II. FACTS AND PROCEEDINGS
In May 2011, six Alaskan children (the plaintiffs),1 acting through their guardians, filed suit in the superior court against the State of Alaska, Department of Natural Resources, seeking declaratory and equitable relief. The plaintiffs contended that the State breached "its public trust obligations [under] [a]rticle VIII of the Alaska Constitution" by failing "to protect the atmosphere from the effects of climate change and secure a future for Plaintiffs and Alaska's children."2 The plaintiffs alleged facts showing that each of them has been individually and directly harmed by climate change. They asked the superior court for a declaratory judgment holding (1) that "the atmosphere is a public trust resource under [a]rticle VIII," which (2) the State "has an affirmative fiduciary obligation to protect and preserve," and (3) that the State "has failed to uphold its fiduciary obligations." They also asked the court to declare that the parameters of the State's duty to protect the atmosphere are (4) "dictated by the best available science and that said science requires carbon dioxide emissions to peak in 2012 and be reduced by at least 6% each year until 2050," and (5) that the duty is "enforceable by citizen beneficiaries of the public trust." Finally, the plaintiffs asked the court to order the State (6) "to reduce the carbon dioxide emissions from Alaska by at least 6% per year from 2013 through at least 2050," and (7) "to prepare a full and accurate accounting of Alaska's current carbon dioxide emissions and to do so annually thereafter."

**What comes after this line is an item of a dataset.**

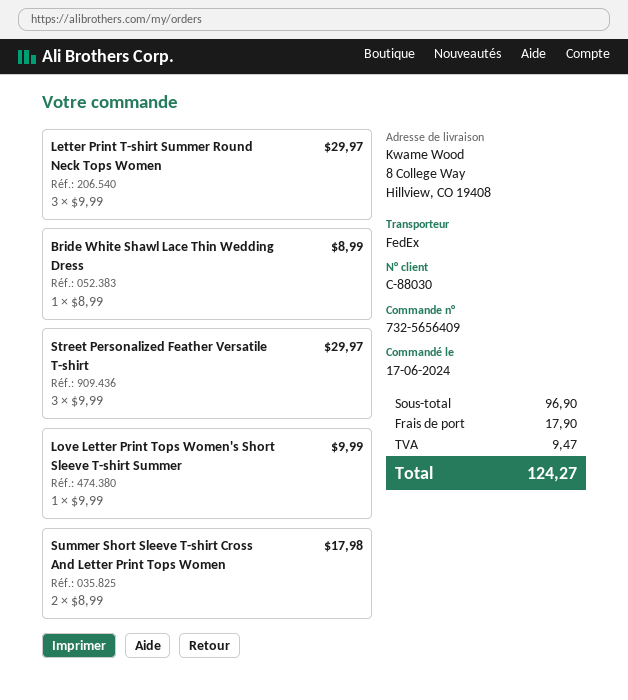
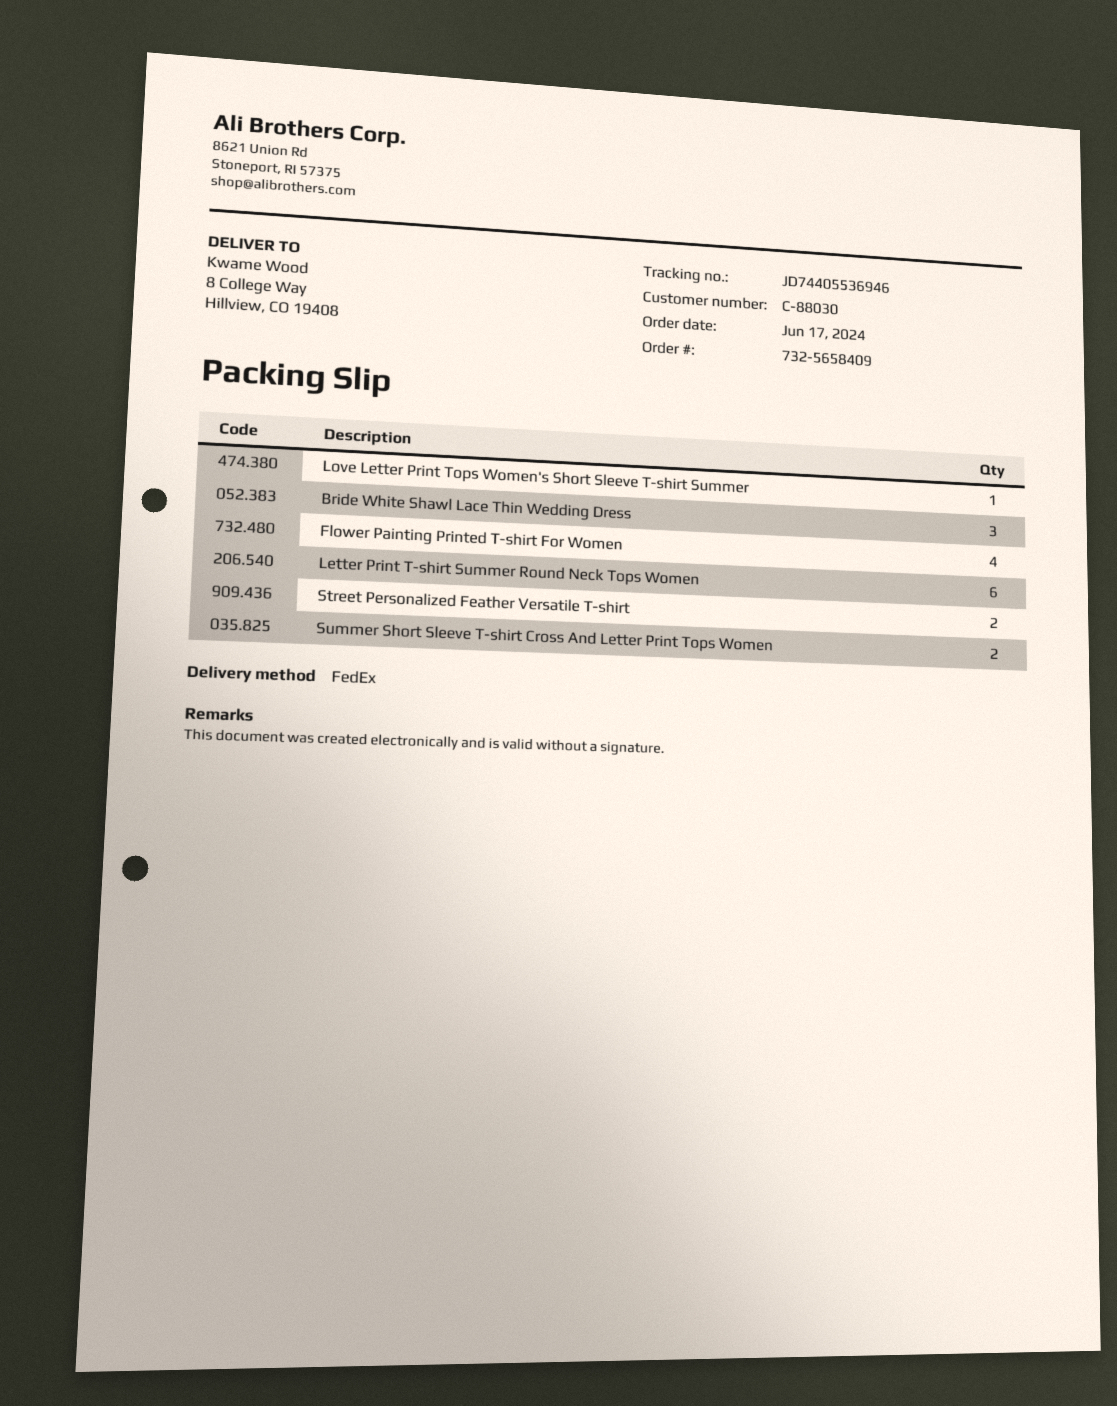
order number: 732-5656409 -> 732-5658409
Letter Print T-shirt Summer Round Neck Tops Women: 3 -> 6
Bride White Shawl Lace Thin Wedding Dress: 1 -> 3
Street Personalized Feather Versatile T-shirt: 3 -> 2
Flower Painting Printed T-shirt For Women: none -> 4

The State moved to dismiss the complaint under Alaska Civil Rules 12(b)(1) and 12(b)(6).3 Following oral argument, the superior court issued a written decision holding that all the claims made in the complaint were non-justiciable and granting the motion to dismiss under Rule 12(b)(6). The plaintiffs filed this appeal.4
III. STANDARDS OF REVIEW
"We review a motion to dismiss de novo, construing the complaint liberally and accepting as true all factual allegations. In reviewing a motion to dismiss, we do not consider materials outside the complaint and its attachments."5 "[M]otions to dismiss are disfavored," and before dismissal will be granted it must be "beyond doubt that the plaintiff can prove no set of facts that would entitle him or her to relief."6 "Even if the relief demanded is unavailable, the claim should not be dismissed as long as some relief might be available on the basis of the alleged facts."7 "We view the facts in the best light for the nonmovant ... and draw all reasonable inferences in [that party's] favor."8
"Matters of constitutional ... interpretation are questions of law, which we review de novo,"9 "adopt[ing] the rule of law that is most persuasive in light of precedent, reason and policy."10 Because we are "the ultimate arbiter" of issues such as standing, mootness, and ripeness, we review de novo the question of whether a case should be dismissed on prudential grounds.11
IV. DISCUSSION
A. The Plaintiffs Have Standing.
We first address the State's challenge to the plaintiffs' standing. A standing inquiry asks whether the plaintiff is "a proper party to request an adjudication of a particular issue."12 We interpret the concept broadly in favor of "increased accessibility to judicial forums."13
1. The plaintiffs have interest-injury standing.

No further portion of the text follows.